**EXERCISE INSTRUCTIONS:** Leaving out the images, please output every entry exactly as it appears.

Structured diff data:
____
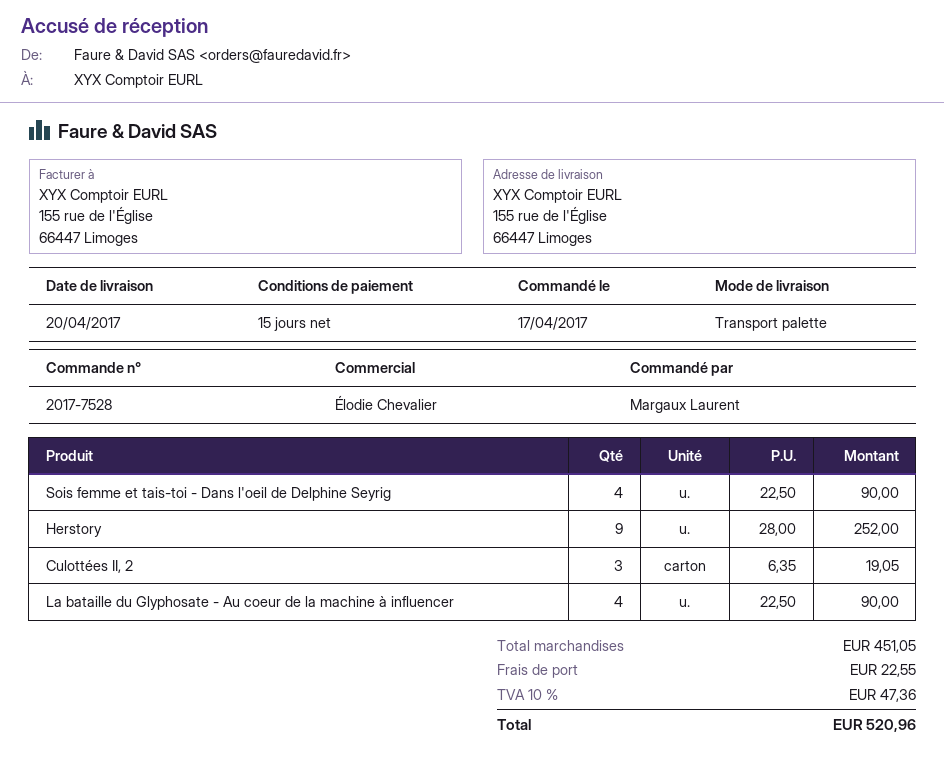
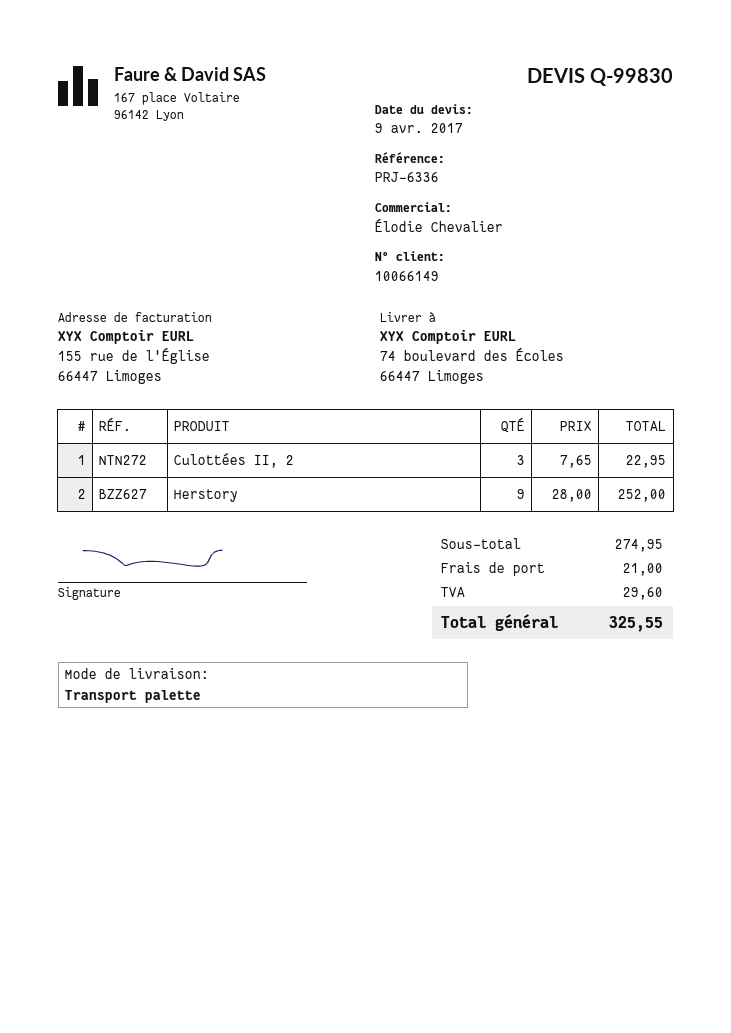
ship to: 155 rue de l'Église, 66447 Limoges -> 74 boulevard des Écoles, 66447 Limoges
Sois femme et tais-toi - Dans l'oeil de Delphine Seyrig: 4 x 22.50 = 90.00 -> none
Culottées II, 2: 3 x 6.35 = 19.05 -> 3 x 7.65 = 22.95
La bataille du Glyphosate - Au coeur de la machine à influencer: 4 x 22.50 = 90.00 -> none
subtotal: 451.05 -> 274.95
shipping: 22.55 -> 21.00
tax: 47.36 -> 29.60
total: 520.96 -> 325.55

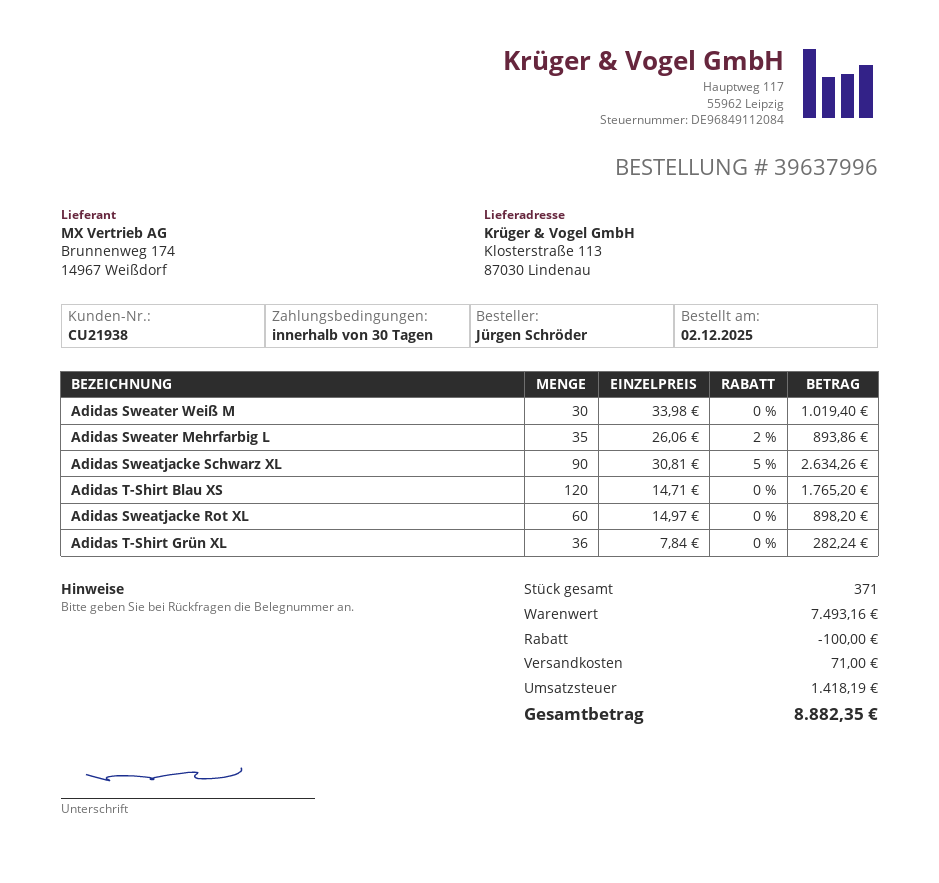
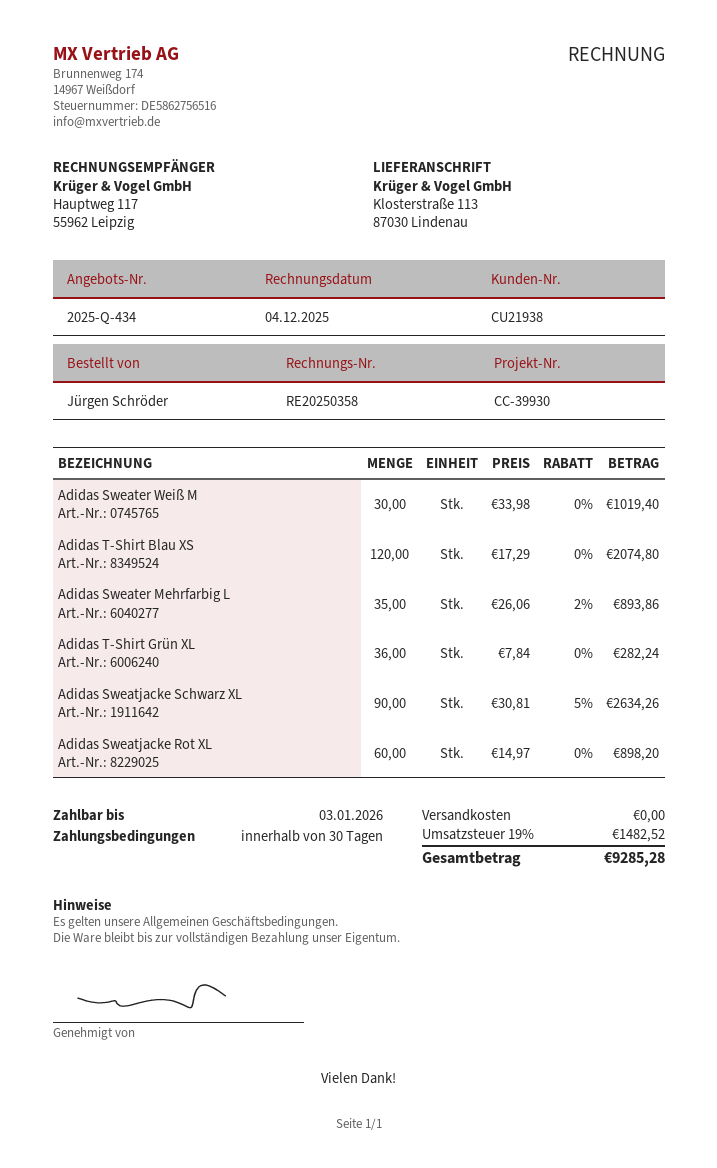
Adidas T-Shirt Blau XS: 120 x 14.71 = 1765.20 -> 120 x 17.29 = 2074.80
discount: 100.00 -> none
shipping: 71.00 -> 0.00
tax: 1418.19 -> 1482.52
total: 8882.35 -> 9285.28

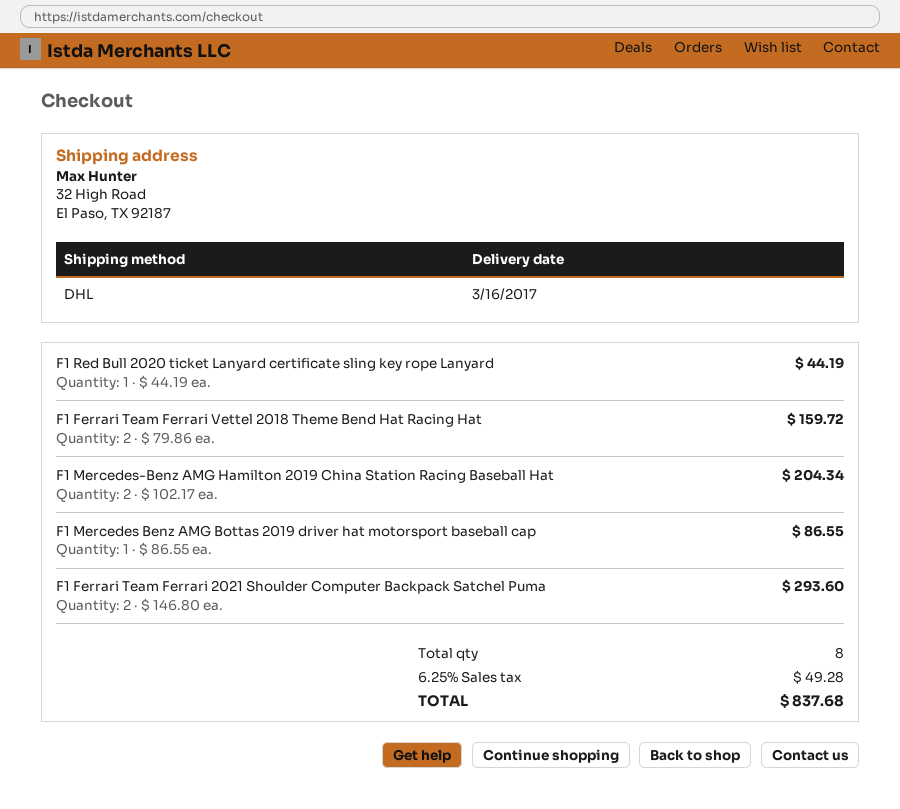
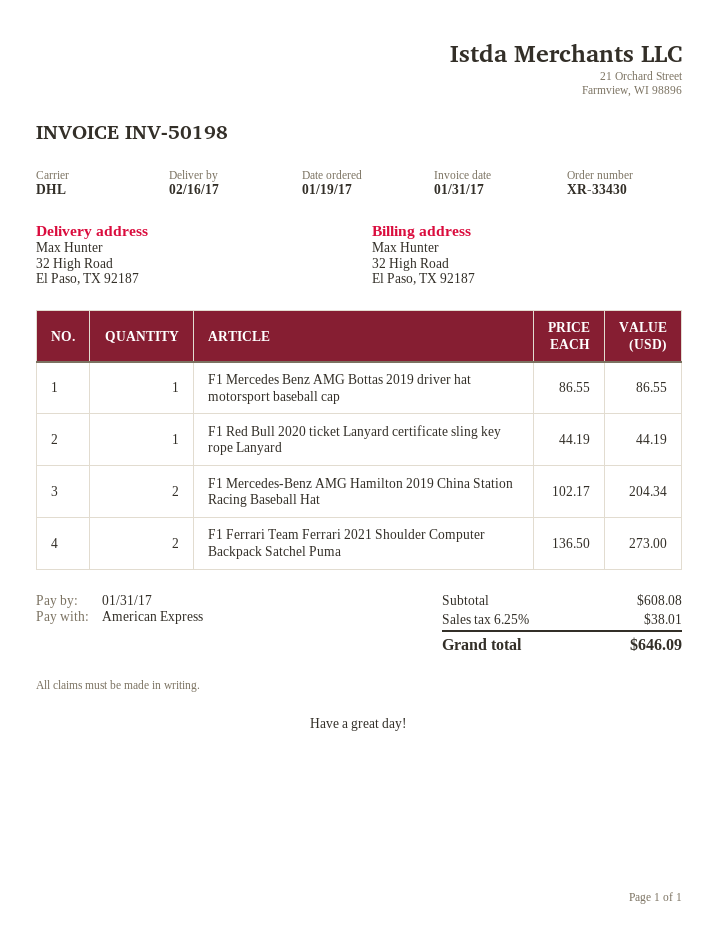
delivery date: 2017-03-16 -> 2017-02-16
F1 Ferrari Team Ferrari Vettel 2018 Theme Bend Hat Racing Hat: 2 x 79.86 = 159.72 -> none
F1 Ferrari Team Ferrari 2021 Shoulder Computer Backpack Satchel Puma: 2 x 146.80 = 293.60 -> 2 x 136.50 = 273.00
tax: 6.25% = 49.28 -> 6.25% = 38.01
total: 837.68 -> 646.09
____
**RESULT OF THIS TASK:**
ship to: 155 rue de l'Église, 66447 Limoges -> 74 boulevard des Écoles, 66447 Limoges
Sois femme et tais-toi - Dans l'oeil de Delphine Seyrig: 4 x 22.50 = 90.00 -> none
Culottées II, 2: 3 x 6.35 = 19.05 -> 3 x 7.65 = 22.95
La bataille du Glyphosate - Au coeur de la machine à influencer: 4 x 22.50 = 90.00 -> none
subtotal: 451.05 -> 274.95
shipping: 22.55 -> 21.00
tax: 47.36 -> 29.60
total: 520.96 -> 325.55

Adidas T-Shirt Blau XS: 120 x 14.71 = 1765.20 -> 120 x 17.29 = 2074.80
discount: 100.00 -> none
shipping: 71.00 -> 0.00
tax: 1418.19 -> 1482.52
total: 8882.35 -> 9285.28

delivery date: 2017-03-16 -> 2017-02-16
F1 Ferrari Team Ferrari Vettel 2018 Theme Bend Hat Racing Hat: 2 x 79.86 = 159.72 -> none
F1 Ferrari Team Ferrari 2021 Shoulder Computer Backpack Satchel Puma: 2 x 146.80 = 293.60 -> 2 x 136.50 = 273.00
tax: 6.25% = 49.28 -> 6.25% = 38.01
total: 837.68 -> 646.09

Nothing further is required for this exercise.